**TASK TO COMPLETE:** Below are the lines to check; count those holding the string "background" and give only the number.

Start of PROVIDED RECORDS

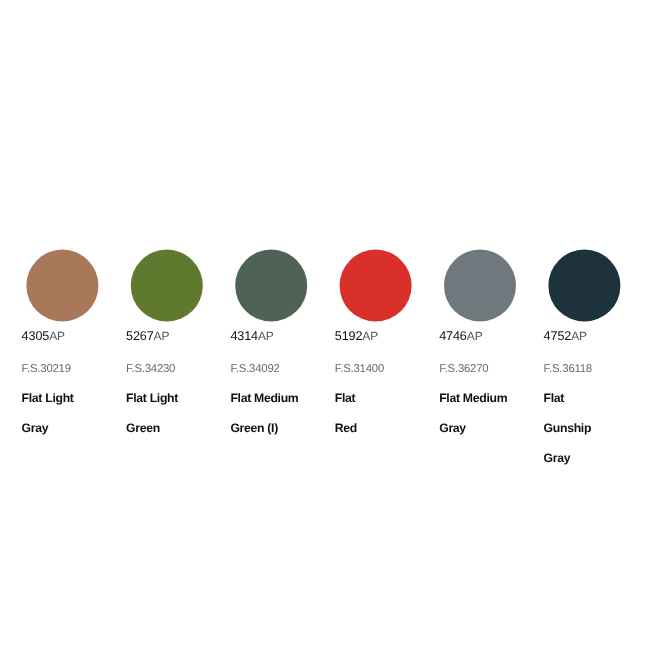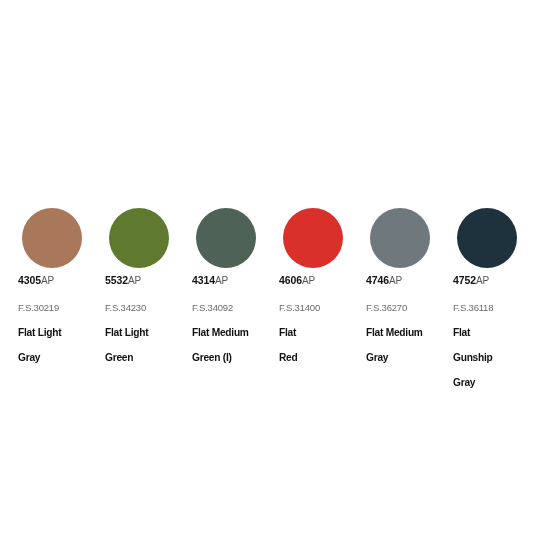--- a/index.html
+++ b/index.html
@@ -57,21 +57,21 @@
     width: 87px;
   }
   .code-line {
     font-size: 10px;
     line-height: 11px;
     letter-spacing: -0.1px;
     white-space: nowrap;
     color: #1a1a1a;
   }
   .code-num {
-    font-weight: bold;
+    font-weight: normal;
     color: #111111;
     font-size: 10.5px;
   }
   .code-suffix {
     font-weight: normal;
     color: #555555;
     font-size: 10px;
     text-align: right;
   }
   .fs-line {
@@ -111,21 +111,21 @@
             <div class="name-line">Flat Light</div>
             <div class="name-line">Gray</div>
           </div>
         </div>
       </div>
       <div class="swatch-item">
         <div class="swatch-dot-wrap">
           <div class="swatch-dot" style="background: rgb(95, 122, 46);"></div>
         </div>
         <div class="swatch-text">
-          <div class="code-line"><span class="code-num">5532</span><span class="code-suffix">AP</span></div>
+          <div class="code-line"><span class="code-num">5267</span><span class="code-suffix">AP</span></div>
           <div class="fs-line">F.S.34230</div>
           <div class="name-block">
             <div class="name-line">Flat Light</div>
             <div class="name-line">Green</div>
           </div>
         </div>
       </div>
       <div class="swatch-item">
         <div class="swatch-dot-wrap">
           <div class="swatch-dot" style="background: rgb(78, 99, 85);"></div>
@@ -137,21 +137,21 @@
             <div class="name-line">Flat Medium</div>
             <div class="name-line">Green (I)</div>
           </div>
         </div>
       </div>
       <div class="swatch-item">
         <div class="swatch-dot-wrap">
           <div class="swatch-dot" style="background: rgb(217, 48, 44);"></div>
         </div>
         <div class="swatch-text">
-          <div class="code-line"><span class="code-num">4606</span><span class="code-suffix">AP</span></div>
+          <div class="code-line"><span class="code-num">5192</span><span class="code-suffix">AP</span></div>
           <div class="fs-line">F.S.31400</div>
           <div class="name-block">
             <div class="name-line">Flat</div>
             <div class="name-line">Red</div>
           </div>
         </div>
       </div>
       <div class="swatch-item">
         <div class="swatch-dot-wrap">
           <div class="swatch-dot" style="background: rgb(111, 120, 124);"></div>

End of PROVIDED RECORDS

**RESPONSE FOR THIS EXERCISE:** 4